### What to produce:
Please repeat the lines below exactly. Begin with the line containing "html: none ->" and go on through the line containing "Liberation Serif, serif".

### Provided data:
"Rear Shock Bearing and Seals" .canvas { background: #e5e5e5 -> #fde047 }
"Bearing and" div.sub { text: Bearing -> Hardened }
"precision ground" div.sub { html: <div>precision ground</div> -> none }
--
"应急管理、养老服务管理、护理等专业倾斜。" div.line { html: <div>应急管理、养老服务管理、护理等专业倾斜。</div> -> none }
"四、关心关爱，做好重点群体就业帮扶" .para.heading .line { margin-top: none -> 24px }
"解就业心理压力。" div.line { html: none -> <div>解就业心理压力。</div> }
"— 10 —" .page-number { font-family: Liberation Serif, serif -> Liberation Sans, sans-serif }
--
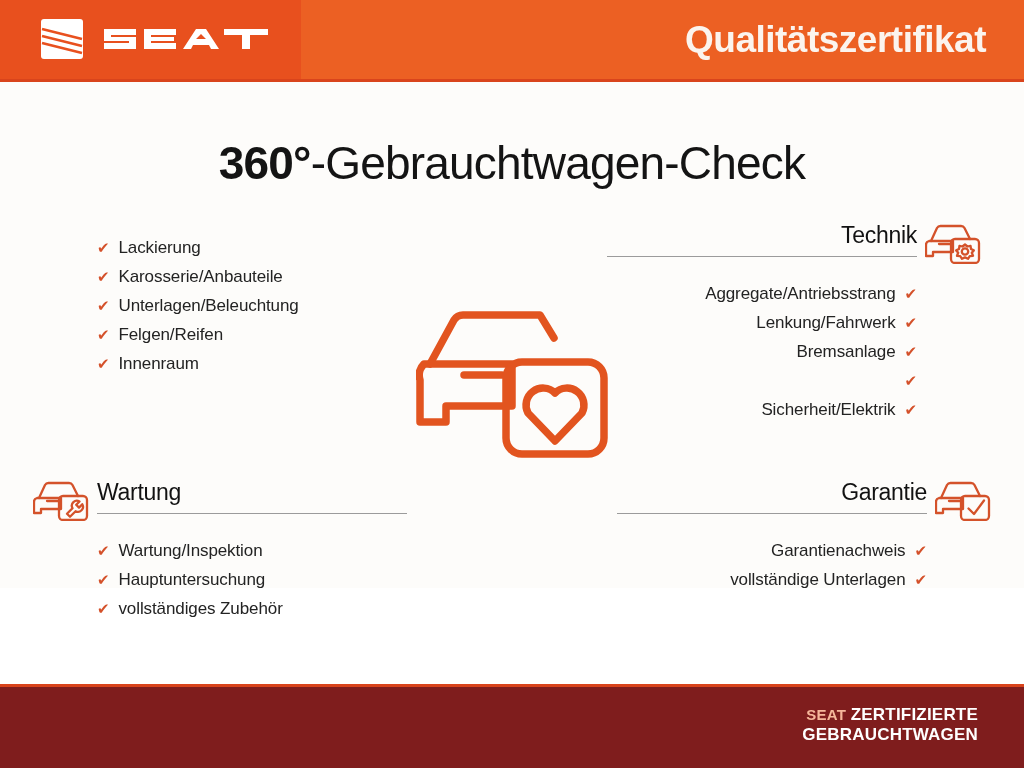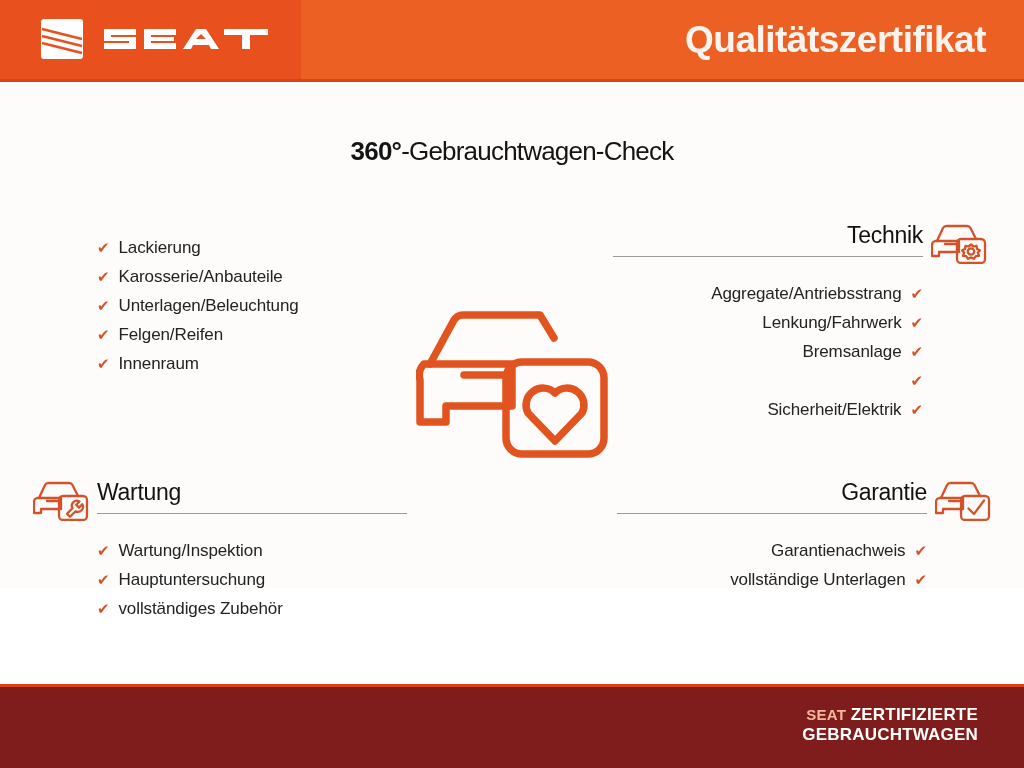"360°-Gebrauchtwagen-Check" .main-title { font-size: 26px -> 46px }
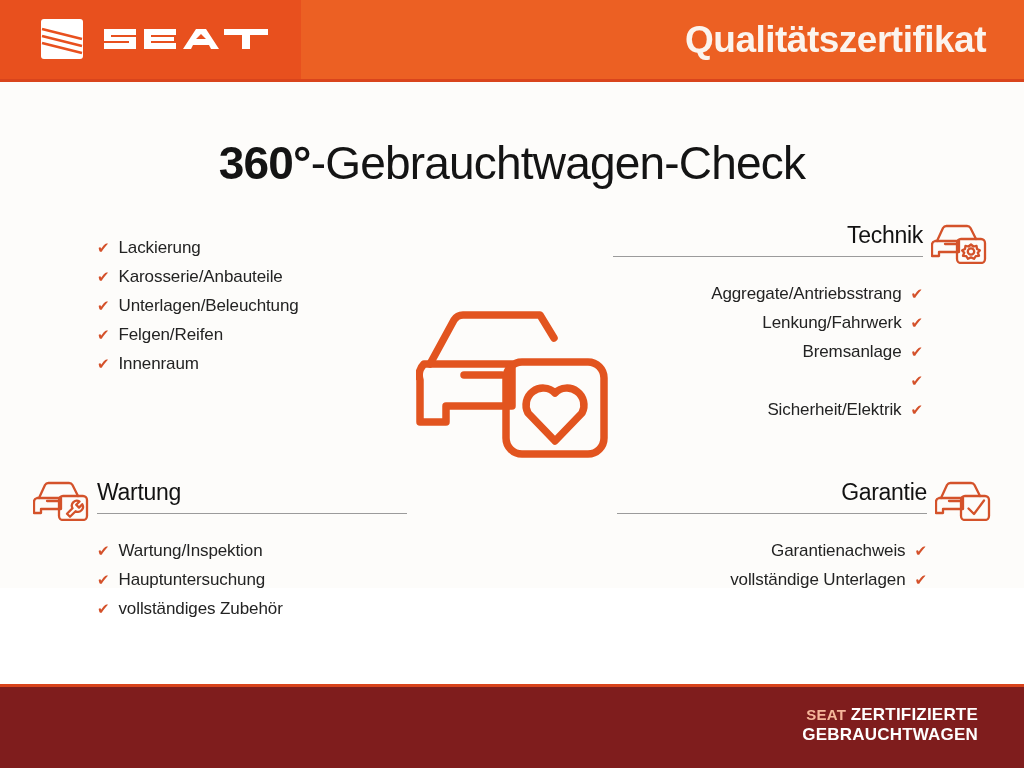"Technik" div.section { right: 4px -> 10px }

### Response:
"解就业心理压力。" div.line { html: none -> <div>解就业心理压力。</div> }
"— 10 —" .page-number { font-family: Liberation Serif, serif -> Liberation Sans, sans-serif }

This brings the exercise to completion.